Port Angeles Detective Sgt. Tyler Peninger said Friday that seven more people will be interviewed Monday and Tuesday in connection with the investigation, although none so far is a suspect or person of interest in David’s death.
Peninger is hoping they provide more clues on David’s movements between March 25, when he arrived in Port Angeles from Neah Bay, and when his body was found March 28 inside the 1111 E. Columbia St. apartment of an acquaintance, where he was staying.
Peninger said about 10 people had been interviewed in the investigation as of Friday.
David, who was about 5-foot-5 and weighed about 145 pounds, was last seen at about 7 p.m. March 25 after arriving in Port Angeles by bus from Neah Bay that afternoon.
He was wearing a black Carhartt jacket, a black-and-orange Stihl ballcap and jeans, and walked around Port Angeles.

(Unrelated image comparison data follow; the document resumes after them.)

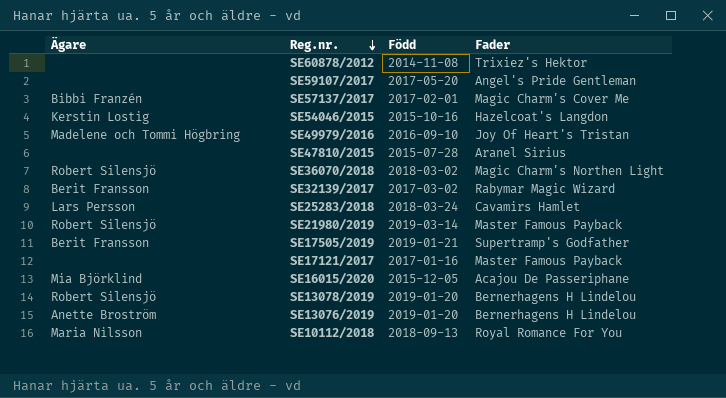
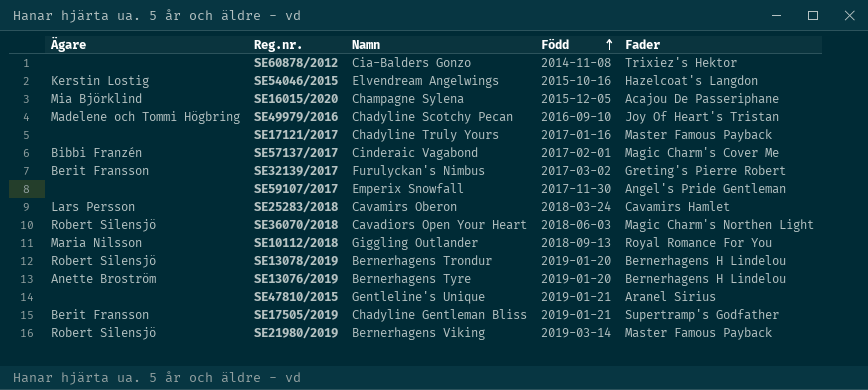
row order: Reg.nr. descending -> Född ascending
column Namn | position: none -> 3
SE32139/2017 | Fader: Rabymar Magic Wizard -> Greting's Pierre Robert
SE59107/2017 | Född: 2017-05-20 -> 2017-11-30
SE36070/2018 | Född: 2018-03-02 -> 2018-06-03
SE47810/2015 | Född: 2015-07-28 -> 2019-01-21

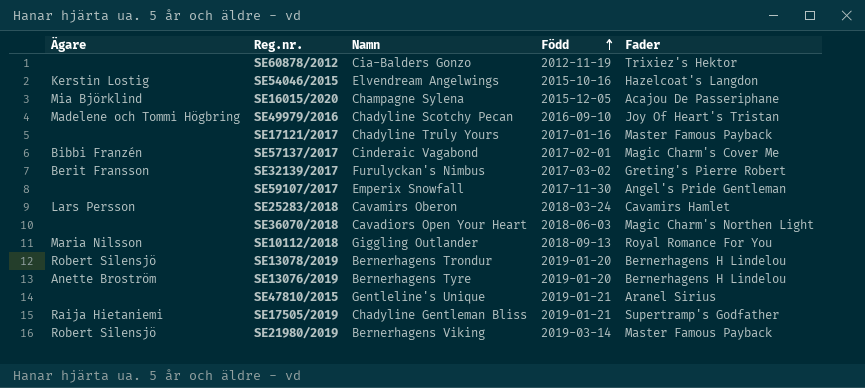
SE60878/2012 | Född: 2014-11-08 -> 2012-11-19
SE36070/2018 | Ägare: Robert Silensjö -> none
SE17505/2019 | Ägare: Berit Fransson -> Raija Hietaniemi

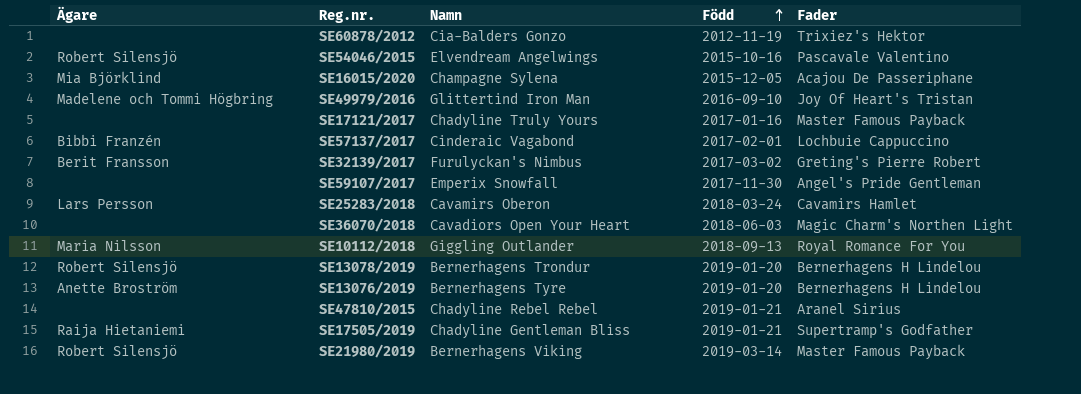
SE54046/2015 | Ägare: Kerstin Lostig -> Robert Silensjö
SE54046/2015 | Fader: Hazelcoat's Langdon -> Pascavale Valentino
SE49979/2016 | Namn: Chadyline Scotchy Pecan -> Glittertind Iron Man
SE57137/2017 | Fader: Magic Charm's Cover Me -> Lochbuie Cappuccino
SE47810/2015 | Namn: Gentleline's Unique -> Chadyline Rebel Rebel

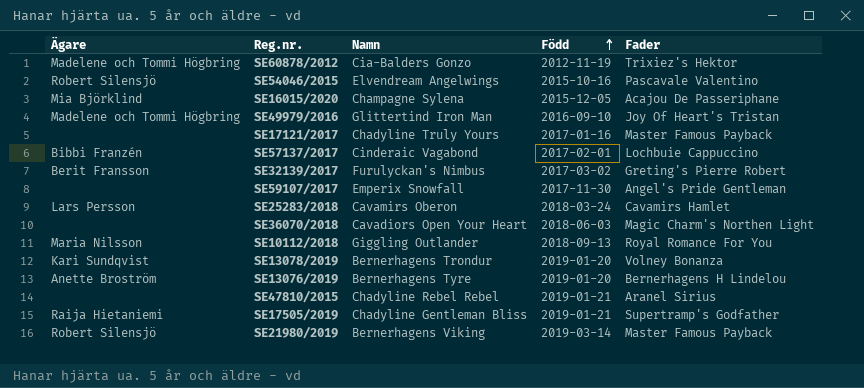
SE60878/2012 | Ägare: none -> Madelene och Tommi Högbring
SE13078/2019 | Ägare: Robert Silensjö -> Kari Sundqvist
SE13078/2019 | Fader: Bernerhagens H Lindelou -> Volney Bonanza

Police would not say Friday where he had been.
Police have been tight-lipped about the investigation, saying they do not want to impede its progress.
They have not commented on where David may have gone while in Port Angeles, who he talked with, whether he was seen with anyone after his arrival, whether a possible weapon used to kill him had been recovered or whether there was forced entry into the apartment where he was staying.
Greene said in an earlier interview that his uncle had been planning to travel to Victoria on March 26.
Painstaking investigation
Peninger said the investigation into David’s death has been painstaking.
“This is a unique situation,” he said.
In most killings, “there’s no mystery as to who did it,” Peninger added.
“When you can’t just look at one person and say, ‘That’s the person who did it,’ it takes us a longer time to find that information out.
“By the nature of the investigation, it will be a slow and deliberative process.”
Mark Nichols, Clallam County prosecuting attorney and ex officio coroner, said Saturday that David’s death certificate will be finalized once blood and tissue samples have been analyzed, which should take two or three weeks.
“The manner [of death] is not going to change,” Nichols said.